El “no” que nos paraliza

Marcelo Aguaysol
Por Marcelo Aguaysol 14 Mayo 2014
No tengo tiempo; no tengo ganas; no me pagan para hacer esto; no estoy motivado; no necesito capacitarme; no estoy preparado para eso; no me animo. No me tengo fe; no voy a lograrlo; no sirvo para eso ¿Cuánto tiempo perdemos en quedarnos con la queja? Cargamos con ella durante gran parte de nuestra vida. Vivimos pendientes sobre su evolución, más que de su solución. Nos quita tiempo; nos resta margen de acción. ¿Cuántas veces nos ha llevado a la frustración personal?¿Cuántas veces la hemos corporizado como una manera de vivir? Nos predisponemos a decir que no, cuando en realidad la vida se construye a través de los desafíos, de las adversidades. ¿Quién no ha gozado de un triunfo o de la concreción de un proyecto en aguas turbulentas?¿No es acaso más valorado que algo que puede llegarnos a través de la suerte? Nadie ha dicho que es fácil vivir. Algunos sobreviven; otros deciden trascender.

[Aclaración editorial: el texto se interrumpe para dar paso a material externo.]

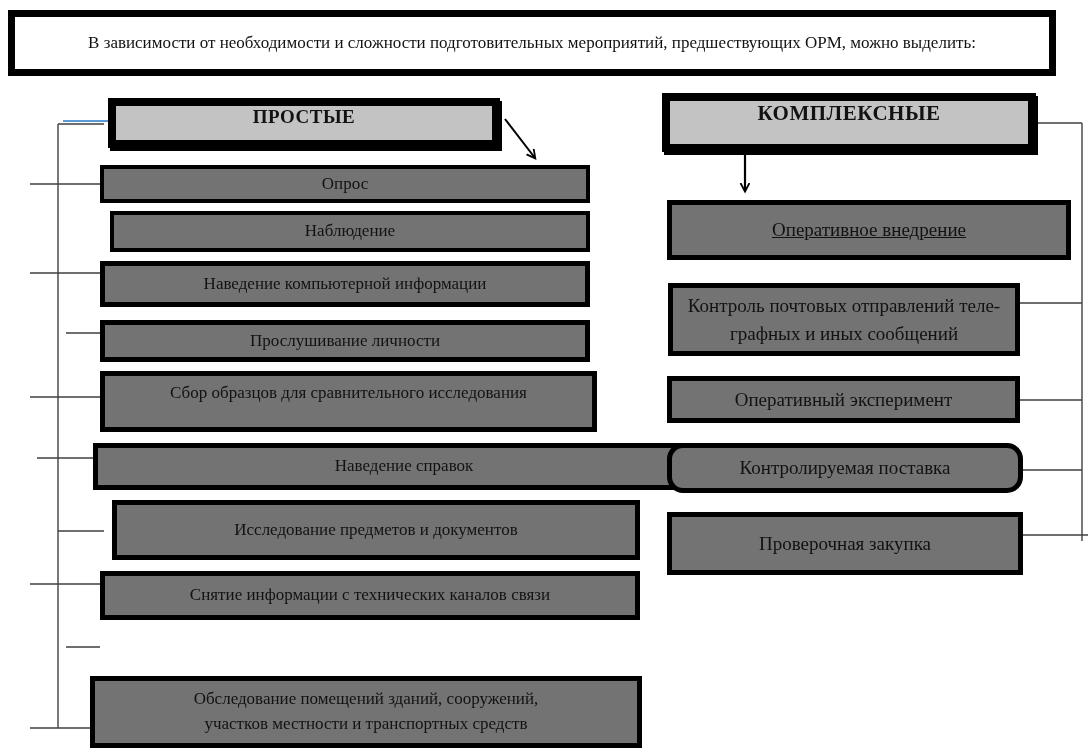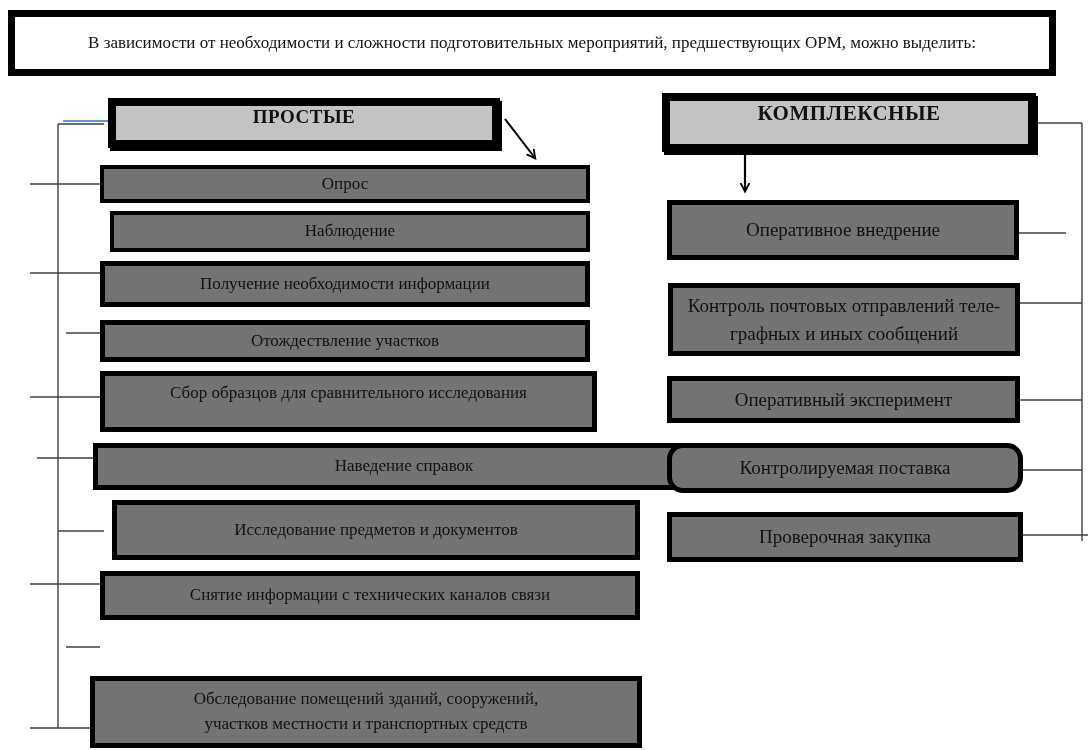--- a/index.html
+++ b/index.html
@@ -68,7 +68,7 @@
   .s9  { left: 100px; top: 626px; width: 540px; height: 42px; }
   .s10 { left:  90px; top: 676px; width: 552px; height: 72px; }
   
-  .c1 { left: 667px; top: 200px; width: 352px; height: 60px; font-size: 19px; }
+  .c1 { left: 667px; top: 200px; width: 404px; height: 60px; font-size: 19px; text-decoration: underline; }
   .c2 { left: 668px; top: 283px; width: 352px; height: 73px; font-size: 19px; }
   .c3 { left: 667px; top: 376px; width: 353px; height: 47px; font-size: 19px; }
   .c4 { left: 667px; top: 443px; width: 356px; height: 50px; font-size: 19px; border-radius: 16px; }

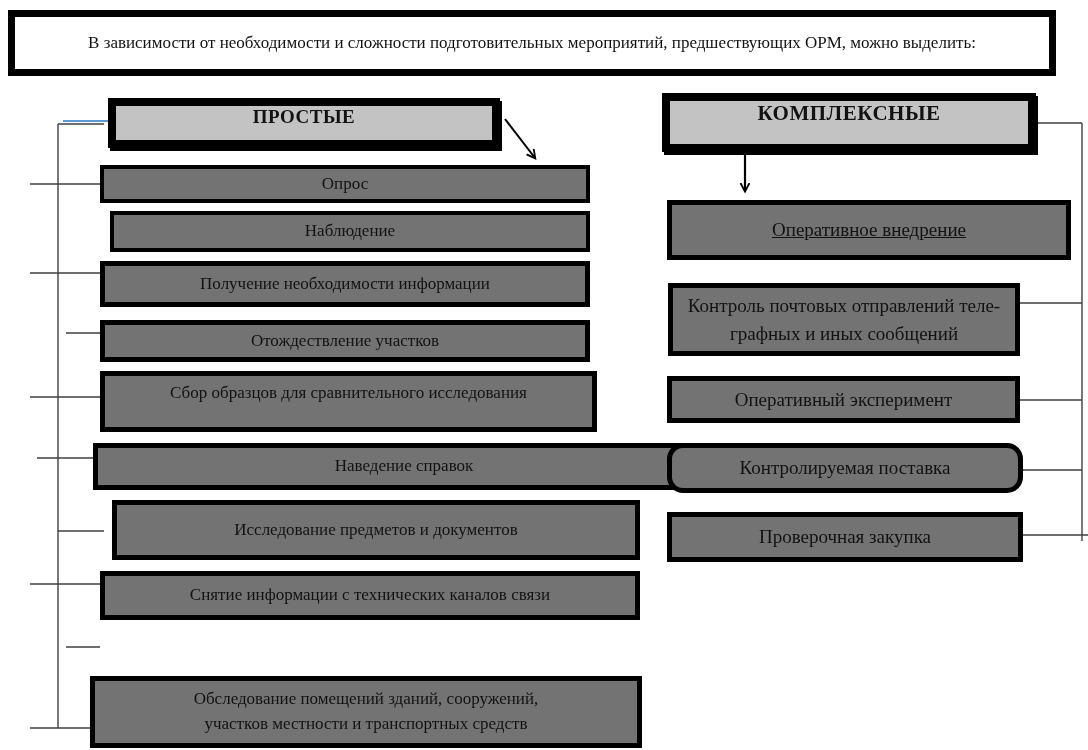--- a/index.html
+++ b/index.html
@@ -128,7 +128,7 @@
 
   <div class="node s1">Опрос</div>
   <div class="node s2">Наблюдение</div>
-  <div class="node s3 b5">Получение необходимости информации</div>
+  <div class="node s3 b5">Наведение компьютерной информации</div>
   <div class="node s4 b5">Отождествление участков</div>
   <div class="node s5 b5 top-align">Сбор образцов для сравнительного исследования</div>
   <div class="node s6 b5">Наведение справок</div>

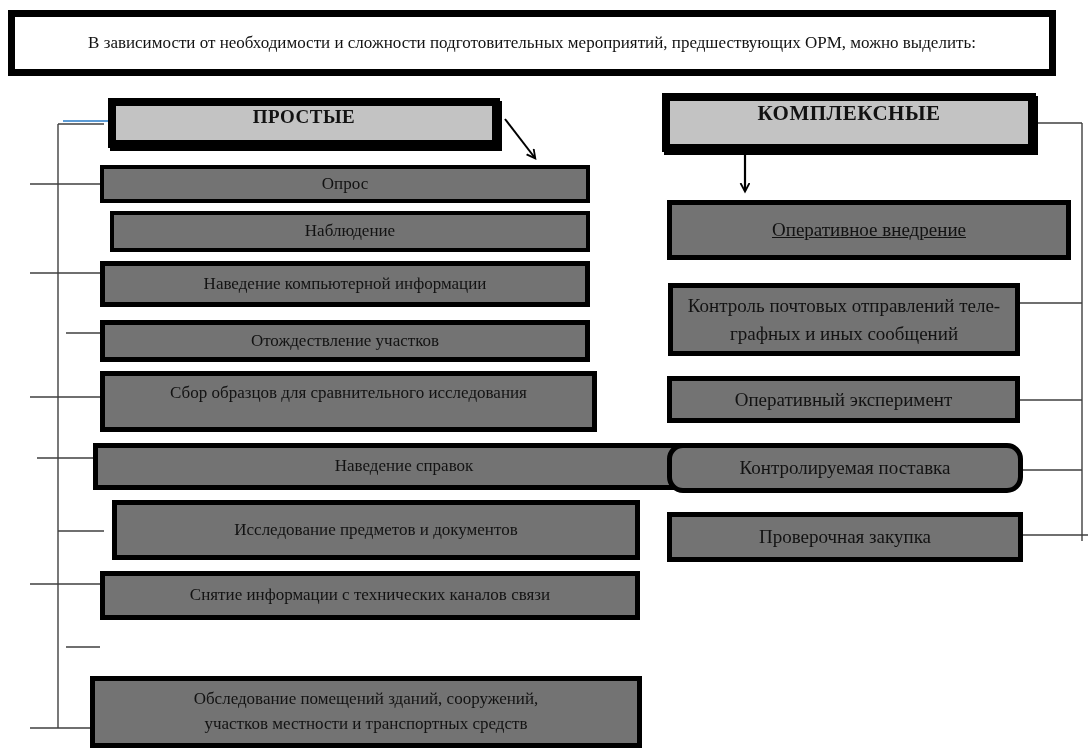--- a/index.html
+++ b/index.html
@@ -129,7 +129,7 @@
   <div class="node s1">Опрос</div>
   <div class="node s2">Наблюдение</div>
   <div class="node s3 b5">Наведение компьютерной информации</div>
-  <div class="node s4 b5">Отождествление участков</div>
+  <div class="node s4 b5">Прослушивание личности</div>
   <div class="node s5 b5 top-align">Сбор образцов для сравнительного исследования</div>
   <div class="node s6 b5">Наведение справок</div>
   <div class="node s7 b5">Исследование предметов и документов</div>

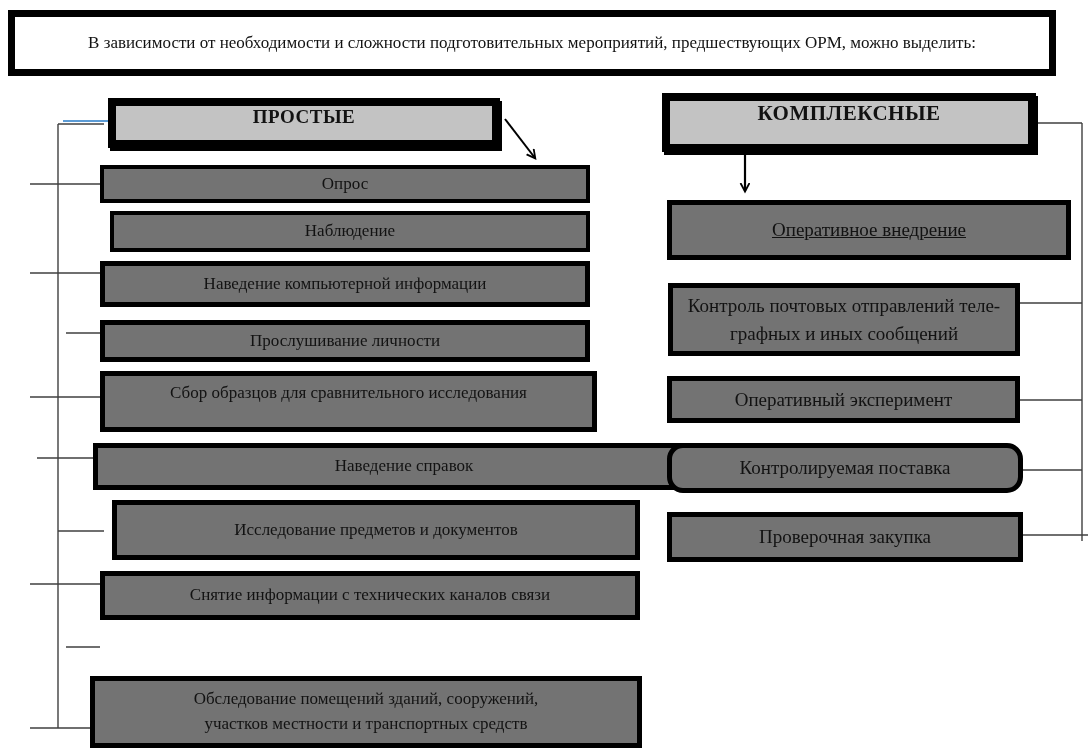--- a/index.html
+++ b/index.html
@@ -72,7 +72,7 @@
   .c2 { left: 668px; top: 283px; width: 352px; height: 73px; font-size: 19px; }
   .c3 { left: 667px; top: 376px; width: 353px; height: 47px; font-size: 19px; }
   .c4 { left: 667px; top: 443px; width: 356px; height: 50px; font-size: 19px; border-radius: 16px; }
-  .c5 { left: 667px; top: 512px; width: 356px; height: 50px; font-size: 19px; }
+  .c5 { left: 667px; top: 512px; width: 356px; height: 63px; font-size: 19px; }
 </style>
 </head>
 <body>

Partimos de la queja cuando no tenemos ganas o simplemente por una cuestión de no hacer más de la cuenta; perdemos energía. ¿No sería tal vez mejor la acción que la reacción? Si nos ponemos un paso hacia adelante, es posible que encontremos la respuesta que buscamos mucho más rápido que el resto. A eso le llaman talento, que nos hace diferente con sólo potenciarlo cada día de nuestros días. No es que el otro sea mejor que uno. Sólo ha decidido dar un paso adelante. Vale la pena intentarlo.